- Your objective:
A faithful, word-for-word transcription of all the data is what is needed.

Version comparison data
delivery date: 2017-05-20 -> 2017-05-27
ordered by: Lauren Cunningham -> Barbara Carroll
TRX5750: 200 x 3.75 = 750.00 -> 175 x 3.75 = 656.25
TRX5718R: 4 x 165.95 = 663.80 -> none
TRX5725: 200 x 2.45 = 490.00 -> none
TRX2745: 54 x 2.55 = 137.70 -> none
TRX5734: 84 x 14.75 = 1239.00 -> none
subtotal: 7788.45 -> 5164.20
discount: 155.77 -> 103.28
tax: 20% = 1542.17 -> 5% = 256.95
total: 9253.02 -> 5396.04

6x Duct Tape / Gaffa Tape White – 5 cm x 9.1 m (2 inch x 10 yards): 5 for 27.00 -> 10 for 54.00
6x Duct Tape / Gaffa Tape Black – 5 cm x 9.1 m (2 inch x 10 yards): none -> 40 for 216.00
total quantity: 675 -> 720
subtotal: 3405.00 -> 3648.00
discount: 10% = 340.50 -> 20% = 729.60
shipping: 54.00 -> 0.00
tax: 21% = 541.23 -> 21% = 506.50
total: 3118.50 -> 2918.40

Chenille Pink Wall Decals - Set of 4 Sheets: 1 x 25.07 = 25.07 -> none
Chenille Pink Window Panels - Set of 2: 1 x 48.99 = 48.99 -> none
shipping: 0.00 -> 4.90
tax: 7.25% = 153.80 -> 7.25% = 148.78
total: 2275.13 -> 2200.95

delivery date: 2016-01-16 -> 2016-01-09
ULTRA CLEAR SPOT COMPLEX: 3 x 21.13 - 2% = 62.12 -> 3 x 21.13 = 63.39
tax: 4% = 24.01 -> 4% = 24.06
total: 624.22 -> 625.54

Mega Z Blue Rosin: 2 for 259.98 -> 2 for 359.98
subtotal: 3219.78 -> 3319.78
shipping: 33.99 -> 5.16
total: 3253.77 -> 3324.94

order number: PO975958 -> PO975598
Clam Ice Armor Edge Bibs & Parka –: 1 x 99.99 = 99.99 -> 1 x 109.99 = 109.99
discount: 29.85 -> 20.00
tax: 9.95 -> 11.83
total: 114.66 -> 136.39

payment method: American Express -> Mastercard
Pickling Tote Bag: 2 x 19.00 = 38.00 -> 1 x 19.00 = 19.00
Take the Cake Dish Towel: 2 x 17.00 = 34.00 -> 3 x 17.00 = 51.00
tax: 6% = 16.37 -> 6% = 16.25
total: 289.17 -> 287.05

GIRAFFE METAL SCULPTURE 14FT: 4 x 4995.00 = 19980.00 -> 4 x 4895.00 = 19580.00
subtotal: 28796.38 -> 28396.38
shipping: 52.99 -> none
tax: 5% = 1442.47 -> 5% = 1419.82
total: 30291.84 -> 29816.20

- Finished exercise:
delivery date: 2017-05-20 -> 2017-05-27
ordered by: Lauren Cunningham -> Barbara Carroll
TRX5750: 200 x 3.75 = 750.00 -> 175 x 3.75 = 656.25
TRX5718R: 4 x 165.95 = 663.80 -> none
TRX5725: 200 x 2.45 = 490.00 -> none
TRX2745: 54 x 2.55 = 137.70 -> none
TRX5734: 84 x 14.75 = 1239.00 -> none
subtotal: 7788.45 -> 5164.20
discount: 155.77 -> 103.28
tax: 20% = 1542.17 -> 5% = 256.95
total: 9253.02 -> 5396.04

6x Duct Tape / Gaffa Tape White – 5 cm x 9.1 m (2 inch x 10 yards): 5 for 27.00 -> 10 for 54.00
6x Duct Tape / Gaffa Tape Black – 5 cm x 9.1 m (2 inch x 10 yards): none -> 40 for 216.00
total quantity: 675 -> 720
subtotal: 3405.00 -> 3648.00
discount: 10% = 340.50 -> 20% = 729.60
shipping: 54.00 -> 0.00
tax: 21% = 541.23 -> 21% = 506.50
total: 3118.50 -> 2918.40

Chenille Pink Wall Decals - Set of 4 Sheets: 1 x 25.07 = 25.07 -> none
Chenille Pink Window Panels - Set of 2: 1 x 48.99 = 48.99 -> none
shipping: 0.00 -> 4.90
tax: 7.25% = 153.80 -> 7.25% = 148.78
total: 2275.13 -> 2200.95

delivery date: 2016-01-16 -> 2016-01-09
ULTRA CLEAR SPOT COMPLEX: 3 x 21.13 - 2% = 62.12 -> 3 x 21.13 = 63.39
tax: 4% = 24.01 -> 4% = 24.06
total: 624.22 -> 625.54

Mega Z Blue Rosin: 2 for 259.98 -> 2 for 359.98
subtotal: 3219.78 -> 3319.78
shipping: 33.99 -> 5.16
total: 3253.77 -> 3324.94

order number: PO975958 -> PO975598
Clam Ice Armor Edge Bibs & Parka –: 1 x 99.99 = 99.99 -> 1 x 109.99 = 109.99
discount: 29.85 -> 20.00
tax: 9.95 -> 11.83
total: 114.66 -> 136.39

payment method: American Express -> Mastercard
Pickling Tote Bag: 2 x 19.00 = 38.00 -> 1 x 19.00 = 19.00
Take the Cake Dish Towel: 2 x 17.00 = 34.00 -> 3 x 17.00 = 51.00
tax: 6% = 16.37 -> 6% = 16.25
total: 289.17 -> 287.05

GIRAFFE METAL SCULPTURE 14FT: 4 x 4995.00 = 19980.00 -> 4 x 4895.00 = 19580.00
subtotal: 28796.38 -> 28396.38
shipping: 52.99 -> none
tax: 5% = 1442.47 -> 5% = 1419.82
total: 30291.84 -> 29816.20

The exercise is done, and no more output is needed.